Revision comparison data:
□ □ □

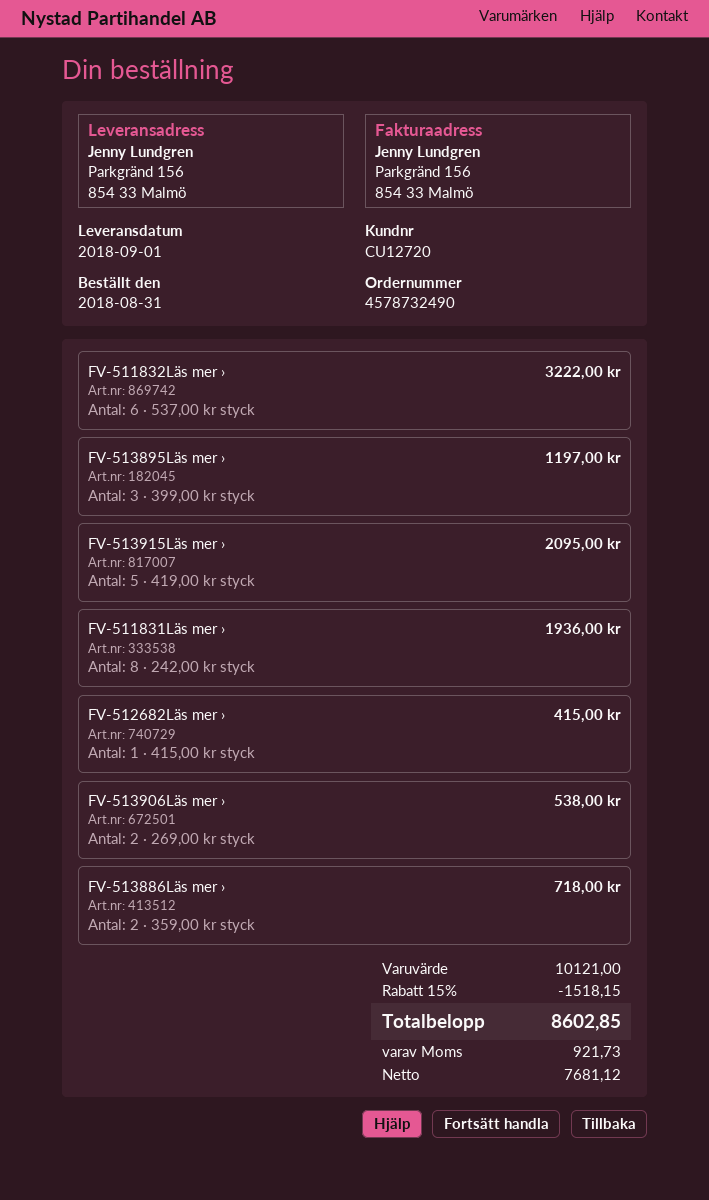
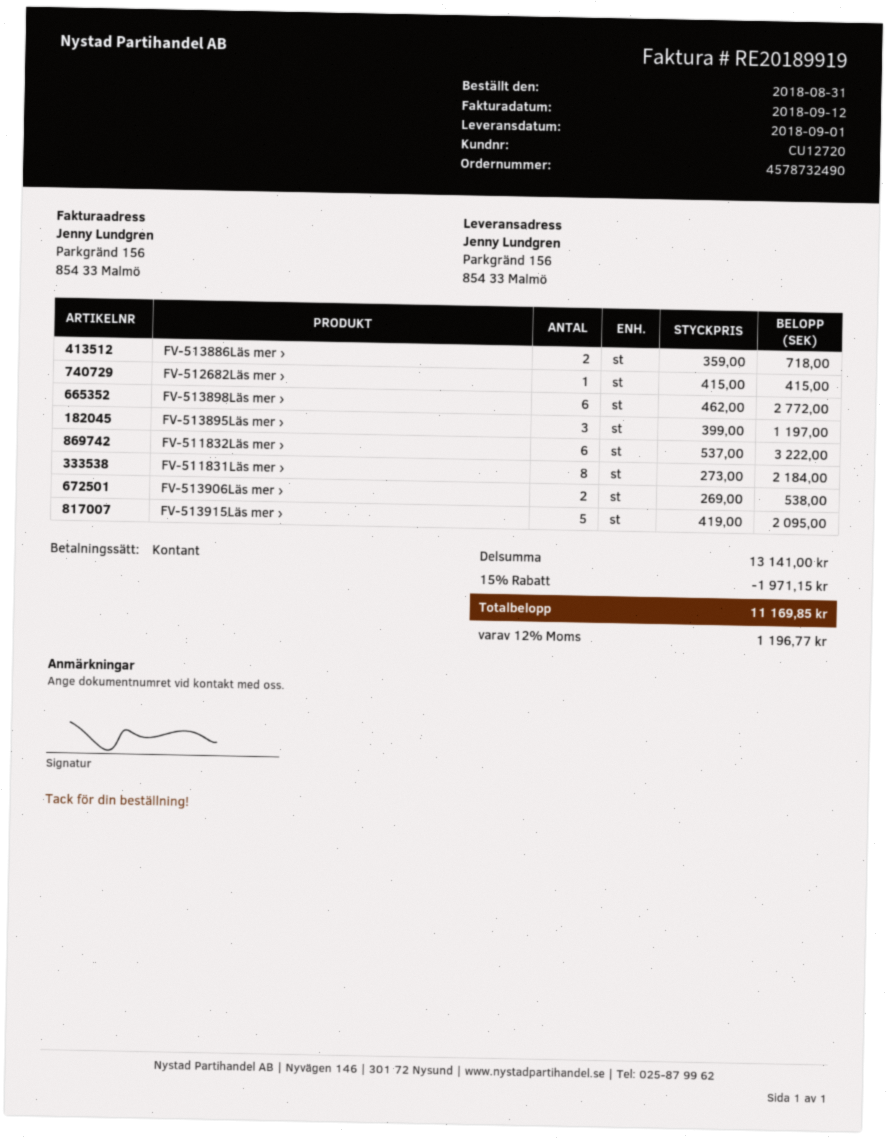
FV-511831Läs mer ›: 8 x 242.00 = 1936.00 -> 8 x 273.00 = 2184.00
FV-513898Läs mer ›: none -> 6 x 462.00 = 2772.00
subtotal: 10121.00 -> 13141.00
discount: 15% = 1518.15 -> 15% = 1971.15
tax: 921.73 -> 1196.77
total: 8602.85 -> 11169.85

□ □ □

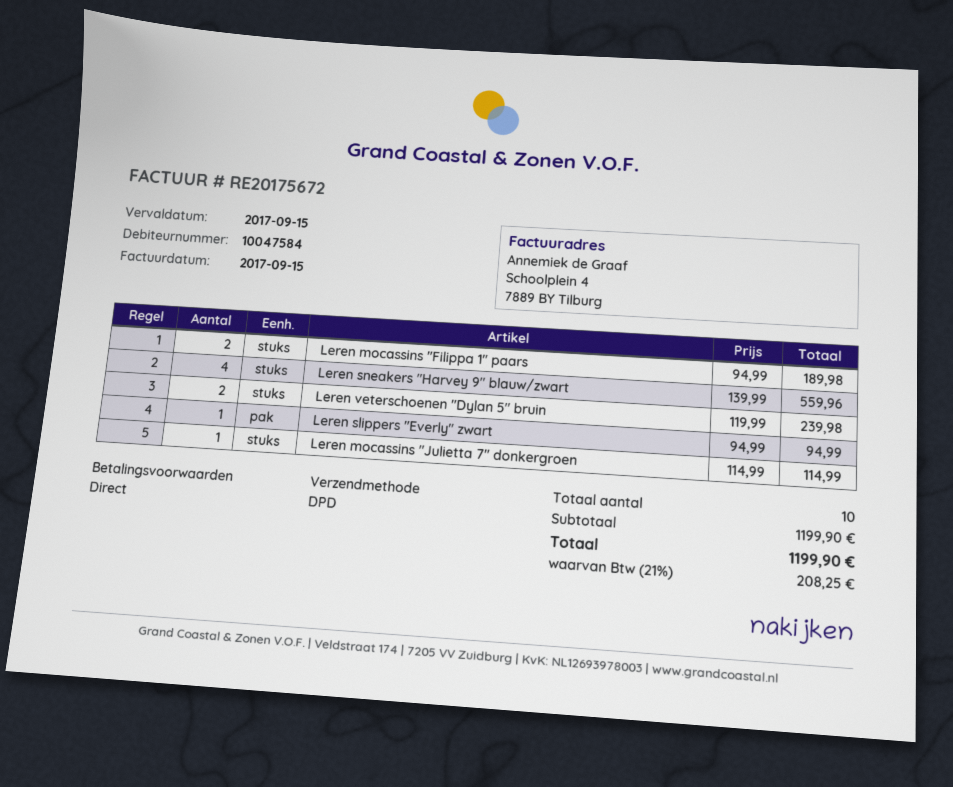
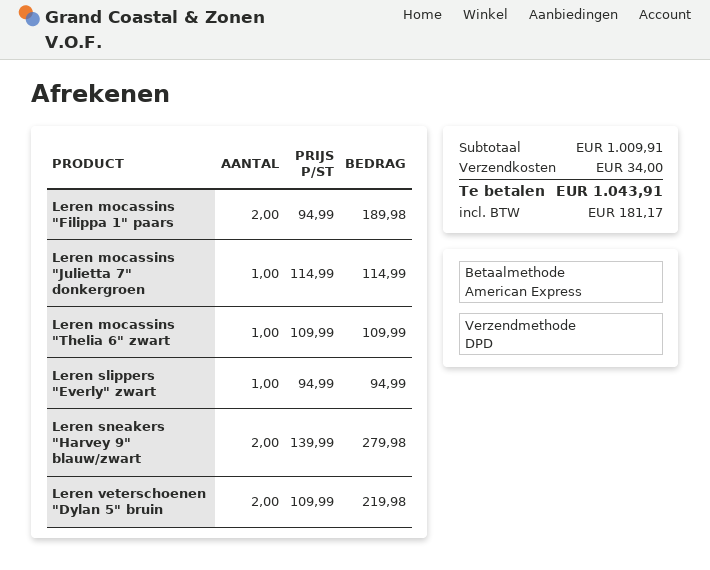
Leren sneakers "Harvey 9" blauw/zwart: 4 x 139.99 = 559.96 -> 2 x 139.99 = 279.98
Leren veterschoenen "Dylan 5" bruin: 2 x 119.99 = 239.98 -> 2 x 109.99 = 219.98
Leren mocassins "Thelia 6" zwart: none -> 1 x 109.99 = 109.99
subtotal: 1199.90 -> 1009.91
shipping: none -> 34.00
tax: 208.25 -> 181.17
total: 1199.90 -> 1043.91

□ □ □

• **ACTIVITY**: For this exercise, find all lines in the records containing the word "Leren" and copy them.

• **RESPONSE AREA**:
Leren sneakers "Harvey 9" blauw/zwart: 4 x 139.99 = 559.96 -> 2 x 139.99 = 279.98
Leren veterschoenen "Dylan 5" bruin: 2 x 119.99 = 239.98 -> 2 x 109.99 = 219.98
Leren mocassins "Thelia 6" zwart: none -> 1 x 109.99 = 109.99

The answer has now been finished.